Your task = Repeat the records exactly, minus the pictures.
*** Exercise input Section Begins ***
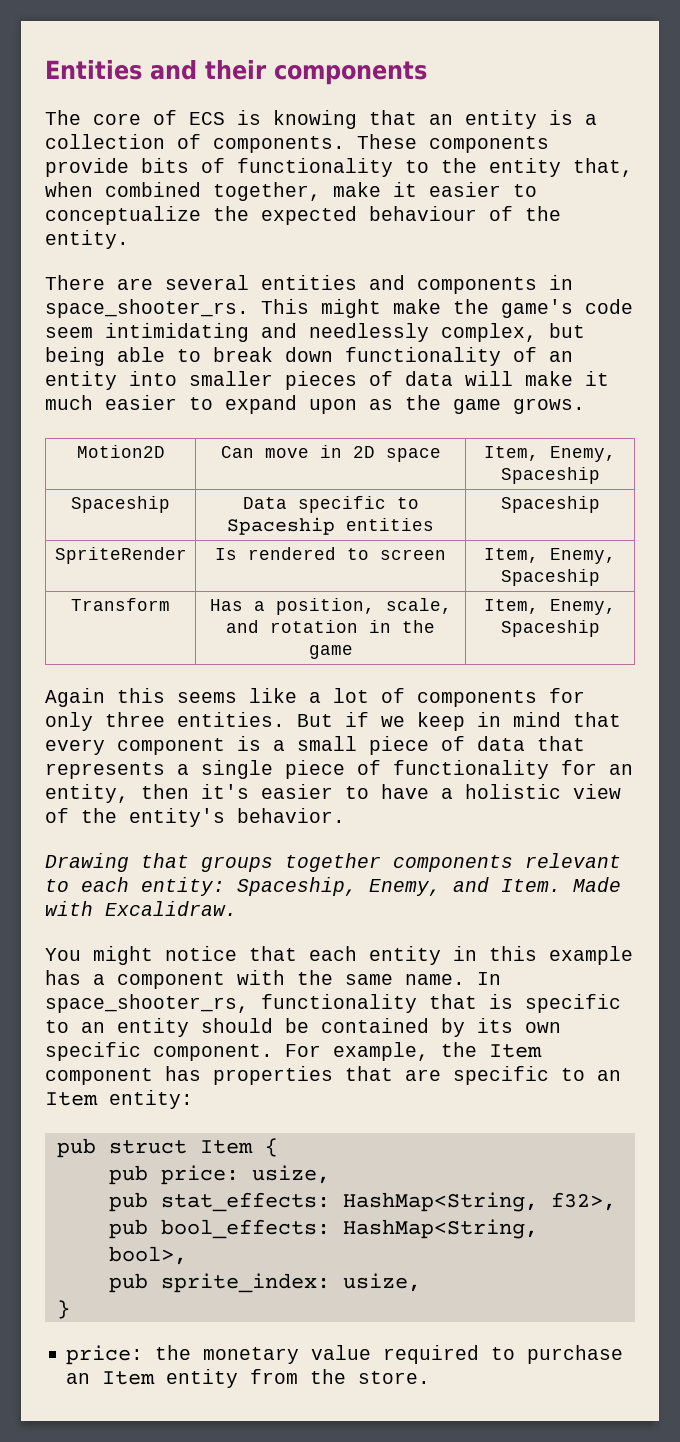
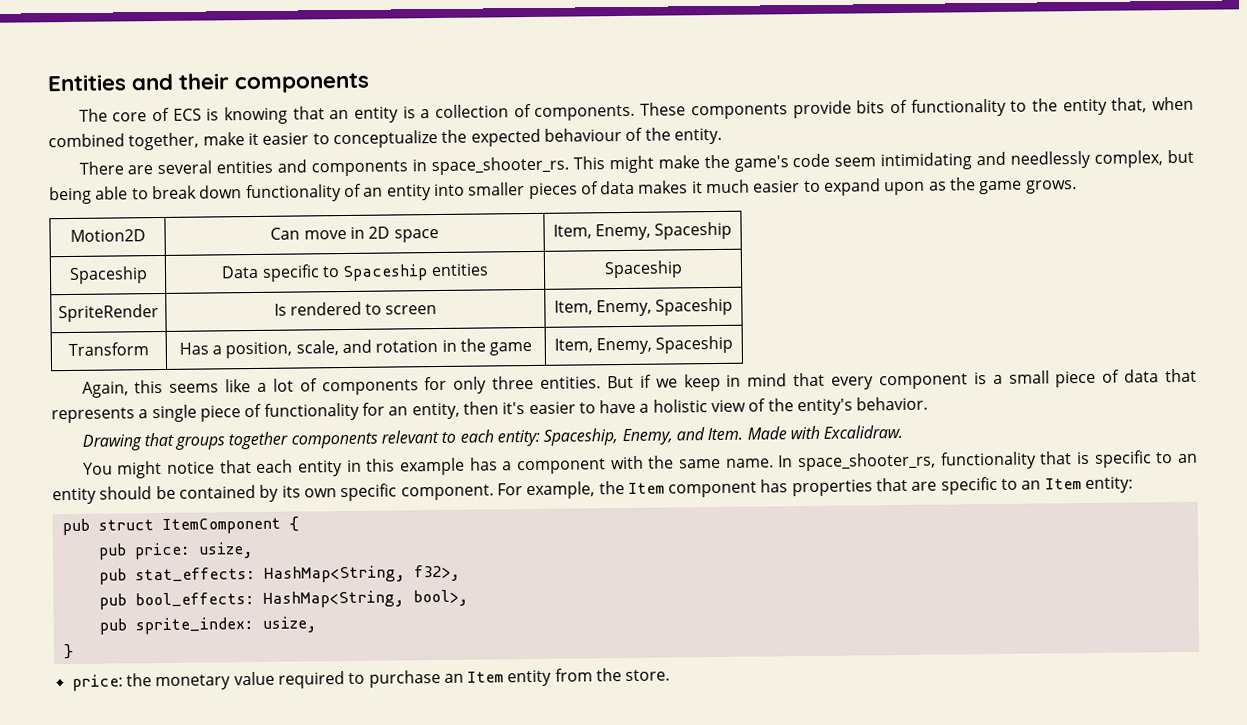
- This might make the game's code seem intimidating and needlessly complex, but being able to break down functionality of an entity into smaller pieces of data will make it much easier to expand upon as the game grows.
+ This might make the game's code seem intimidating and needlessly complex, but being able to break down functionality of an entity into smaller pieces of data makes it much easier to expand upon as the game grows.
- Again this seems like a lot of components for only three entities.
+ Again, this seems like a lot of components for only three entities.
- pub struct Item {
+ pub struct ItemComponent {

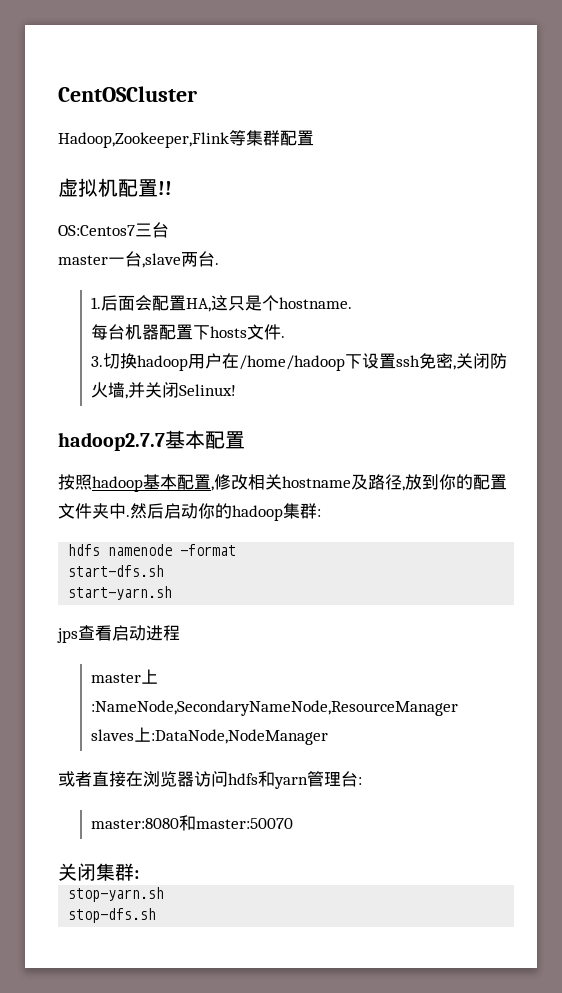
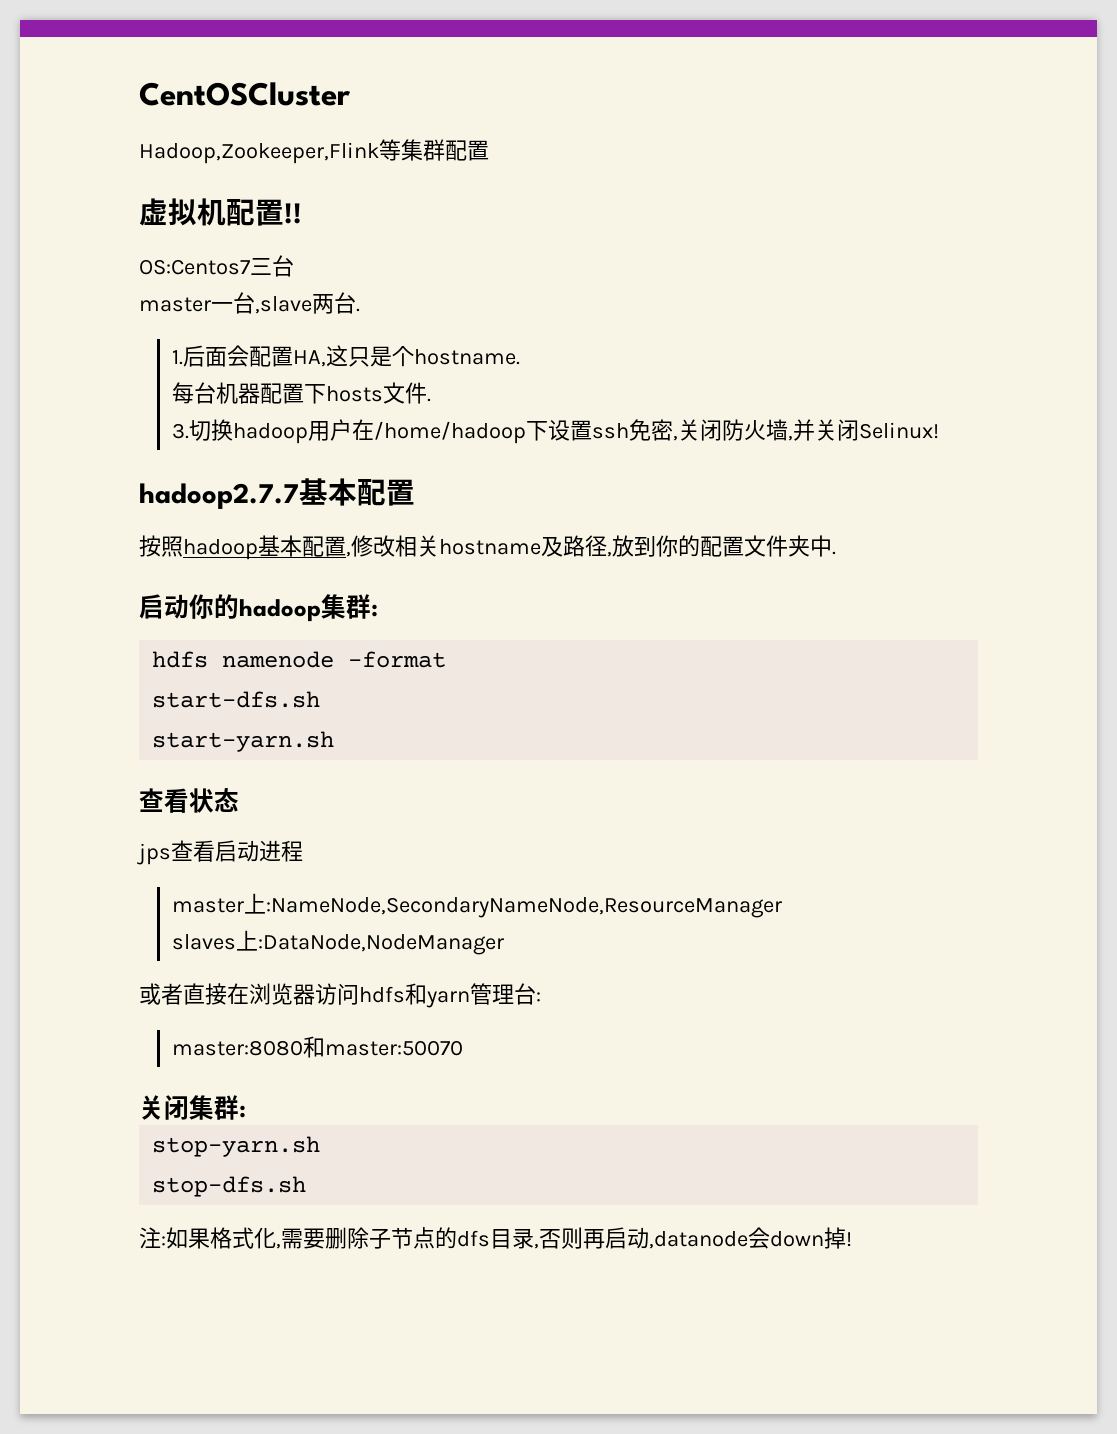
- 按照hadoop基本配置,修改相关hostname及路径,放到你的配置文件夹中.然后启动你的hadoop集群:
+ 按照hadoop基本配置,修改相关hostname及路径,放到你的配置文件夹中.
+ 启动你的hadoop集群:
+ 查看状态
+ 注:如果格式化,需要删除子节点的dfs目录,否则再启动,datanode会down掉!

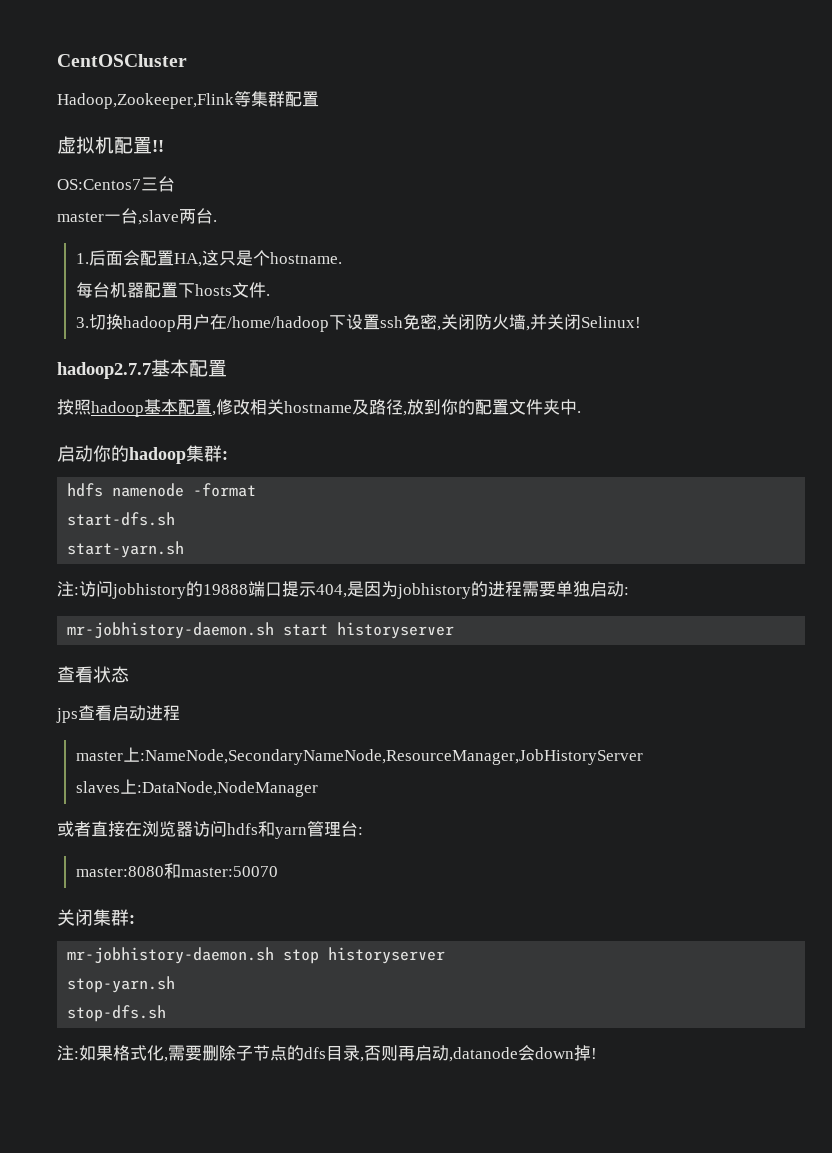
+ 注:访问jobhistory的19888端口提示404,是因为jobhistory的进程需要单独启动:
+ mr-jobhistory-daemon.sh start historyserver
- master上:NameNode,SecondaryNameNode,ResourceManager
+ master上:NameNode,SecondaryNameNode,ResourceManager,JobHistoryServer
+ mr-jobhistory-daemon.sh stop historyserver

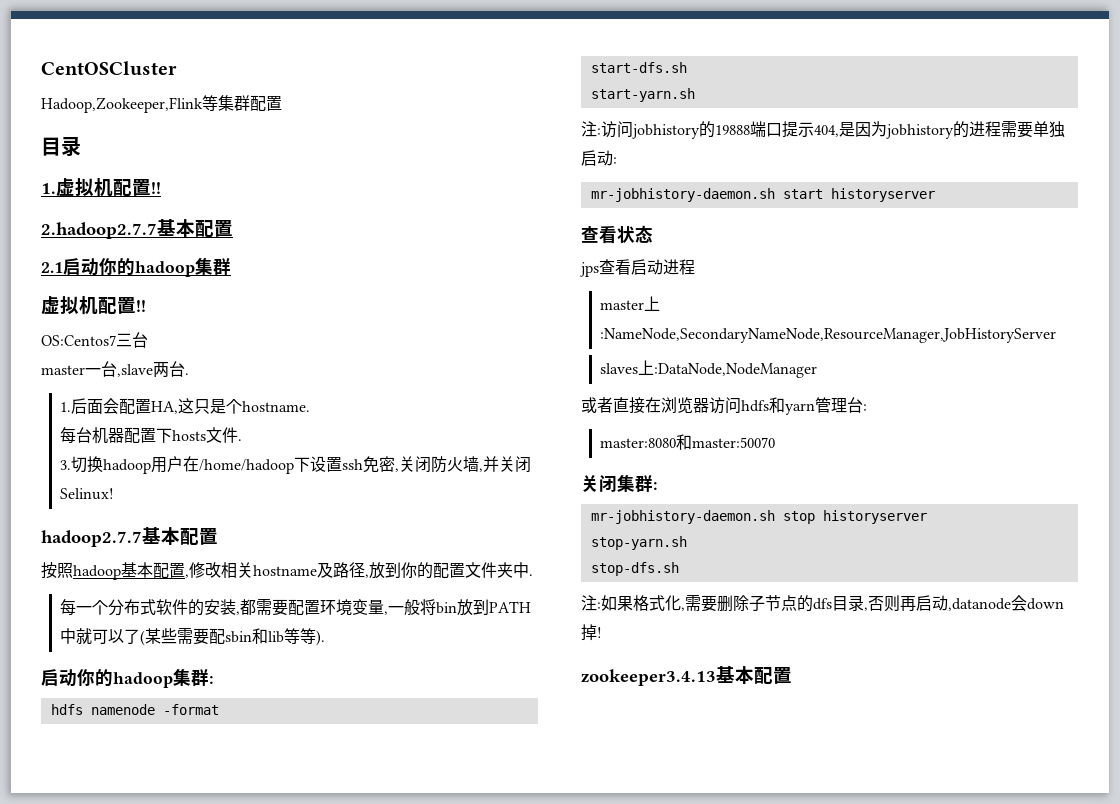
  Hadoop,Zookeeper,Flink等集群配置
+ 目录
+ 1.虚拟机配置!!
+ 2.hadoop2.7.7基本配置
+ 2.1启动你的hadoop集群
+ 每一个分布式软件的安装,都需要配置环境变量,一般将bin放到PATH中就可以了(某些需要配sbin和lib等等).
+ zookeeper3.4.13基本配置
*** Exercise input Section Ends ***
Task output =
- This might make the game's code seem intimidating and needlessly complex, but being able to break down functionality of an entity into smaller pieces of data will make it much easier to expand upon as the game grows.
+ This might make the game's code seem intimidating and needlessly complex, but being able to break down functionality of an entity into smaller pieces of data makes it much easier to expand upon as the game grows.
- Again this seems like a lot of components for only three entities.
+ Again, this seems like a lot of components for only three entities.
- pub struct Item {
+ pub struct ItemComponent {

- 按照hadoop基本配置,修改相关hostname及路径,放到你的配置文件夹中.然后启动你的hadoop集群:
+ 按照hadoop基本配置,修改相关hostname及路径,放到你的配置文件夹中.
+ 启动你的hadoop集群:
+ 查看状态
+ 注:如果格式化,需要删除子节点的dfs目录,否则再启动,datanode会down掉!

+ 注:访问jobhistory的19888端口提示404,是因为jobhistory的进程需要单独启动:
+ mr-jobhistory-daemon.sh start historyserver
- master上:NameNode,SecondaryNameNode,ResourceManager
+ master上:NameNode,SecondaryNameNode,ResourceManager,JobHistoryServer
+ mr-jobhistory-daemon.sh stop historyserver

  Hadoop,Zookeeper,Flink等集群配置
+ 目录
+ 1.虚拟机配置!!
+ 2.hadoop2.7.7基本配置
+ 2.1启动你的hadoop集群
+ 每一个分布式软件的安装,都需要配置环境变量,一般将bin放到PATH中就可以了(某些需要配sbin和lib等等).
+ zookeeper3.4.13基本配置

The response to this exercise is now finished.